◆ **Task description**: Go through the records underneath and count the lines that include the string "name". Give nothing but the number.

◆ **Data for this exercise**:

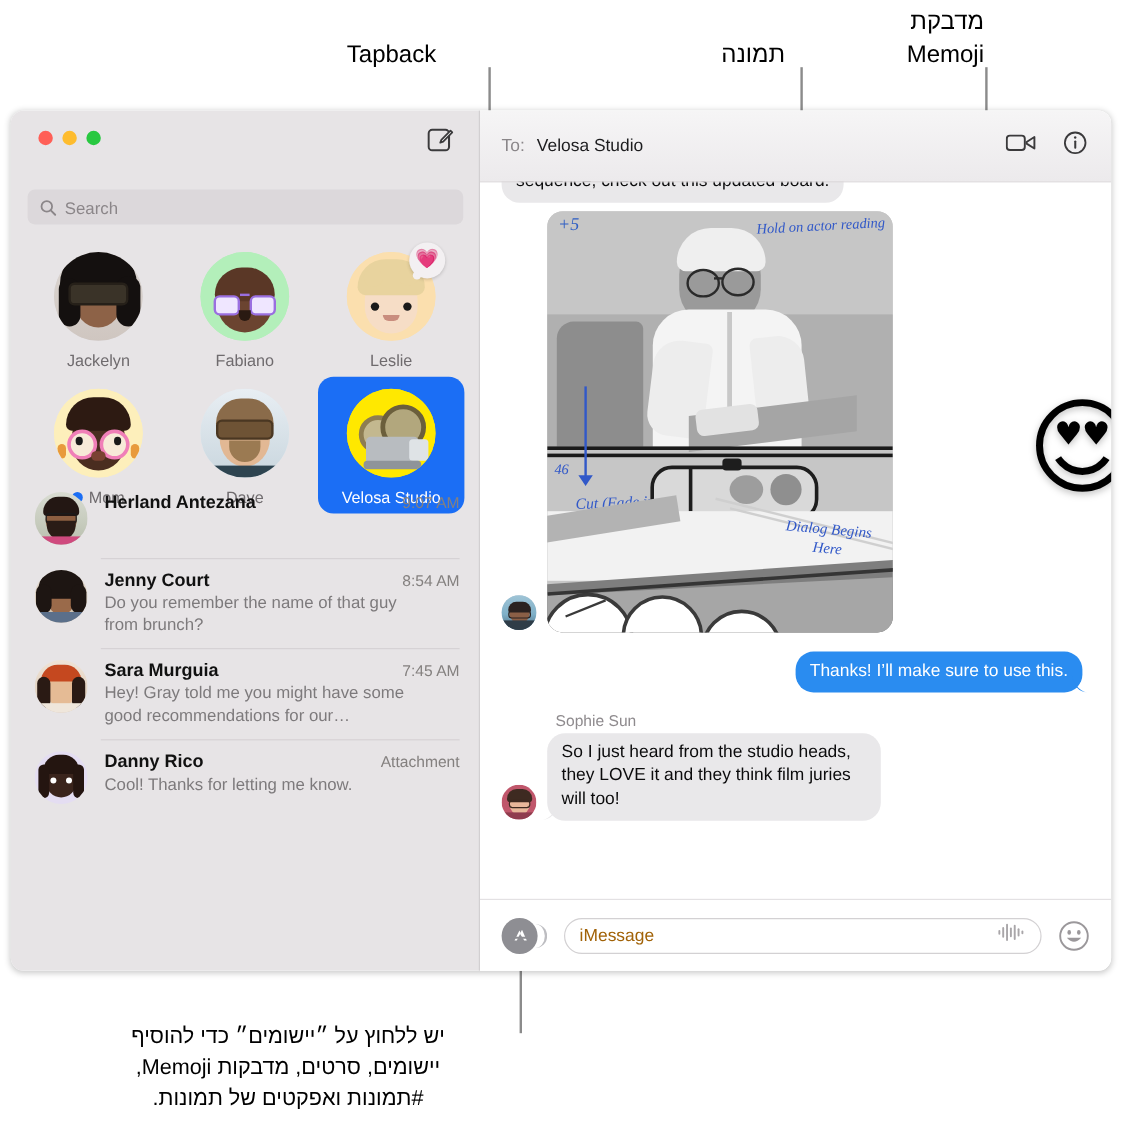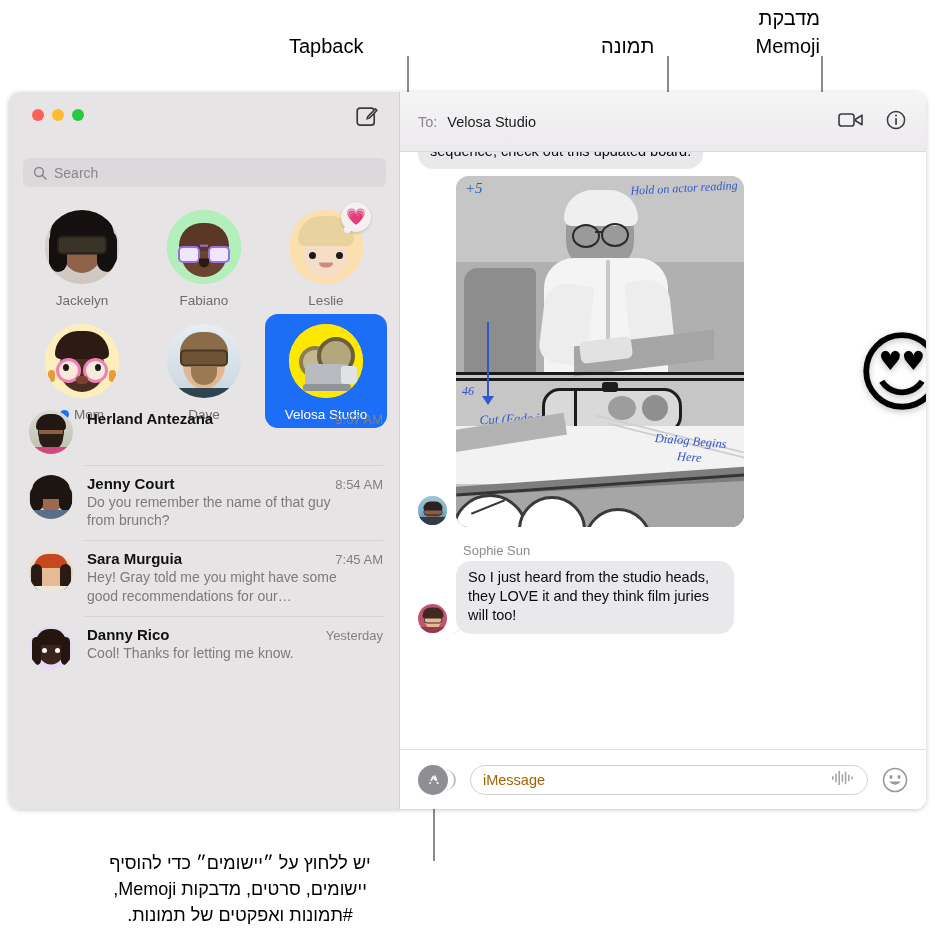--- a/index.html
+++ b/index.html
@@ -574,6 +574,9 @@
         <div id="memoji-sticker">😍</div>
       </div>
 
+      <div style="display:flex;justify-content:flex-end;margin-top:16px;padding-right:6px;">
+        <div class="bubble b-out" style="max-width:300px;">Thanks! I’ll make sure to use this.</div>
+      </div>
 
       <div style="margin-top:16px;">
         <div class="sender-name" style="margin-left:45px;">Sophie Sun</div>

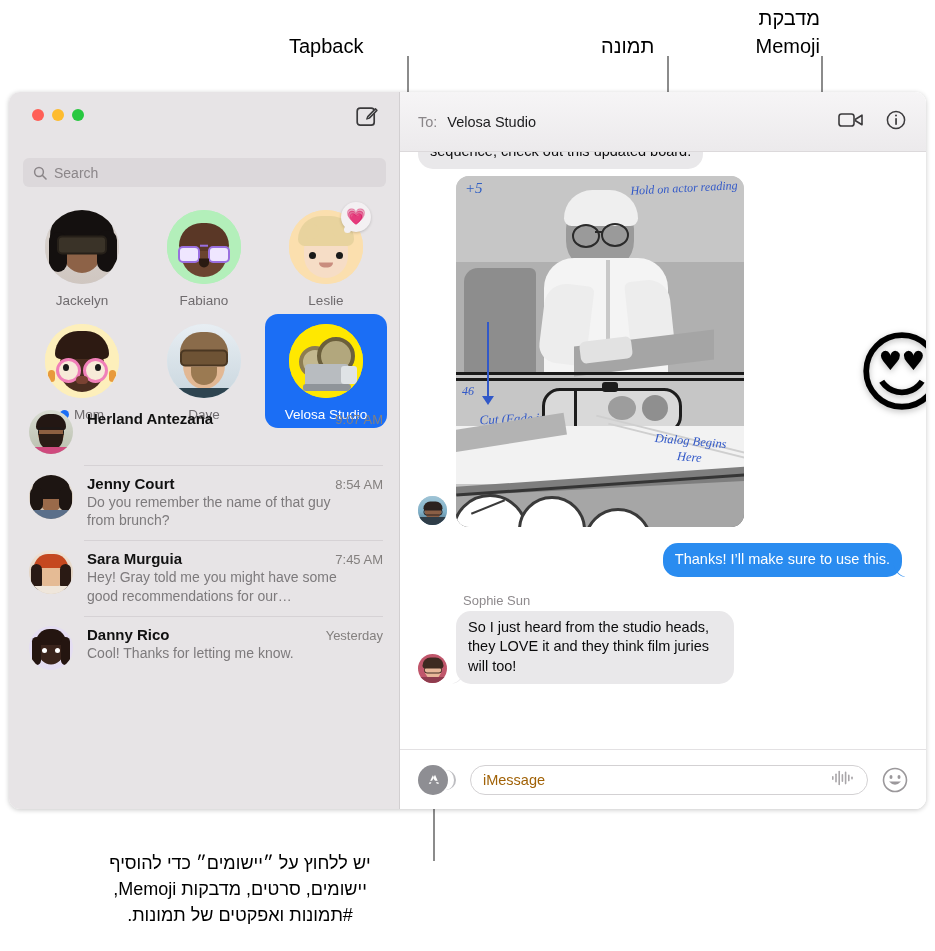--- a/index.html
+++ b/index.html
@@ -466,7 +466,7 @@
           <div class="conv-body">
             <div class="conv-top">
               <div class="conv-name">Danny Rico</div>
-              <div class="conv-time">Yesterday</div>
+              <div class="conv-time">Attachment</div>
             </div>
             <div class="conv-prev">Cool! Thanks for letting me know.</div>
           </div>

◆ **Solution for this problem**: 2